Bertha Kaye Batts was born on Bend of the River Road in Nash County, North Carolina in 1960. She studied American and English literature at both North Carolina State University and the University of North Carolina at Chapel Hill. Her mother had bipolar disorder and committed suicide in 1970. Gibbons's father was an abusive alcoholic whose alcoholism killed him three years later. So, from the age of 13, Gibbons was raised by her brother and sister-in-law, David and Barbara Batts. Ellen Foster is a fictionalized account of the difficult early years of her life. "Writing in many ways is an existential form of revenge and correction, a way of reconciling wounds," Gibbons says. "My emotional goal with this book [Ellen Foster] was to heal my mother's suicide."
Not only did Gibbons attain her emotional goal, the debut launched her to literary fame.
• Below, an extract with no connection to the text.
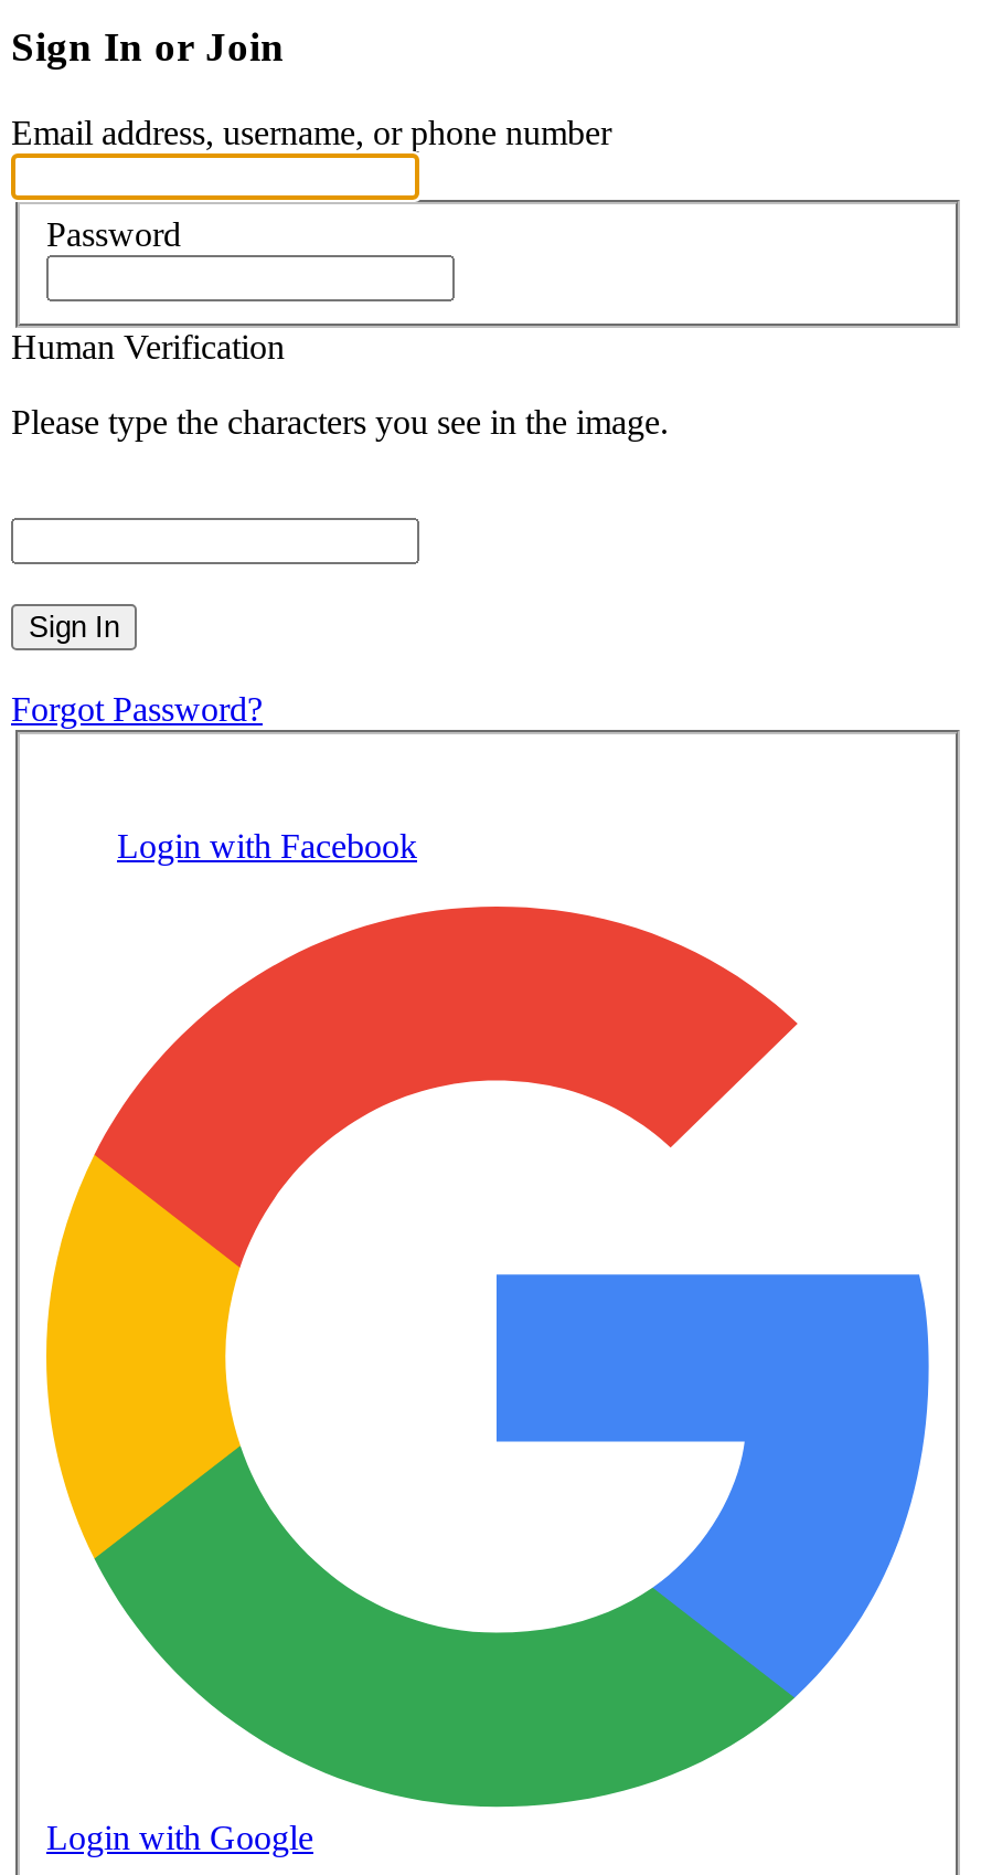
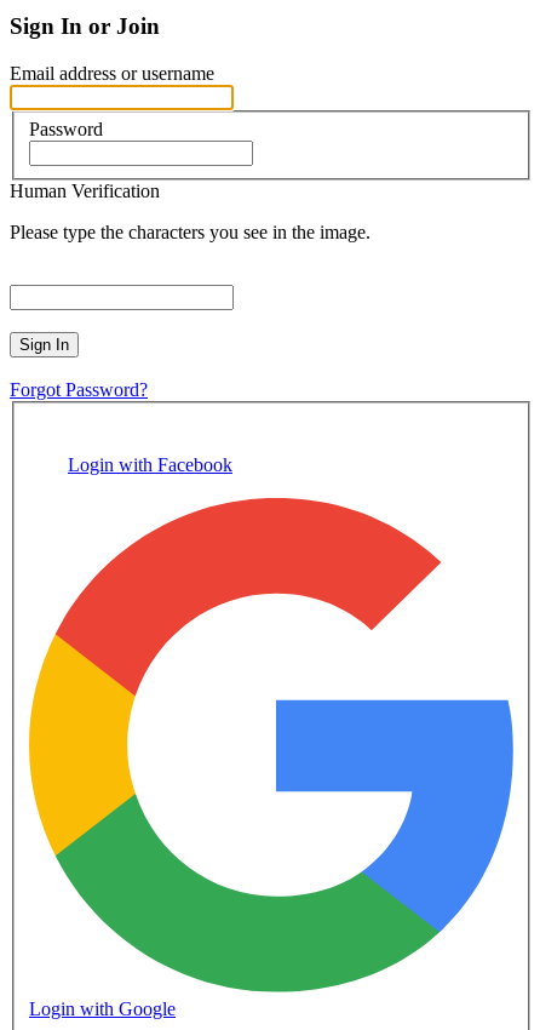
[11,114,611,151] Email address, username, or phone number -> [10,63,214,83] Email address or username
The novel earned praise from literary giants such as Eudora Welty and Walker Percy. It won the Sue Kaufman Prize from the American Academy and Institute of Arts and Letters as well as numerous other awards, and it was made into a Hallmark Hall of Fame movie. Ellen Foster along with Gibbons's second novel, A Virtuous Woman, were also selected for the Oprah Book Club.
After Ellen Foster, Gibbons went on to write seven other acclaimed novels, and her writing has been compared to that of William Faulkner, Flannery O'Connor, and Lillian Hellman. Her most recently released novel, The Life All Around Me (2005), is the sequel to Ellen Foster. However, Kaye Gibbons didn't always believe literary success was possible for her. She recounts, "I didn't think people would be interested in the very limited range of things a girl like me who lived on a rural road like mine had to say..." She credits the introduction to James Weldon Johnson's Book of American Negro Poetry as giving her the courage to begin writing in earnest saying, “...his notions of the integrity of the colloquial voice, how symbols from within rather than symbols from without are best used to convey the highest aspirations of mankind, meaning he freed me from my fear of the burden of Southernisms, showed me that I could ignore the stereotypical dependence on regionalisms, dialect spellings, the cliché, and use metaphor and symbol to bear the weight of any story I wanted to tell."
Like her mother, Gibbons struggles with bipolar disorder. In 1997 she wrote Frost and Flower: My Life with Manic Depression So Far. This piece of nonfiction is a privately published work about Gibbons's own mental health struggles and the ways they relate to her creativity. She currently lives in Raleigh, North Carolina and continues to write.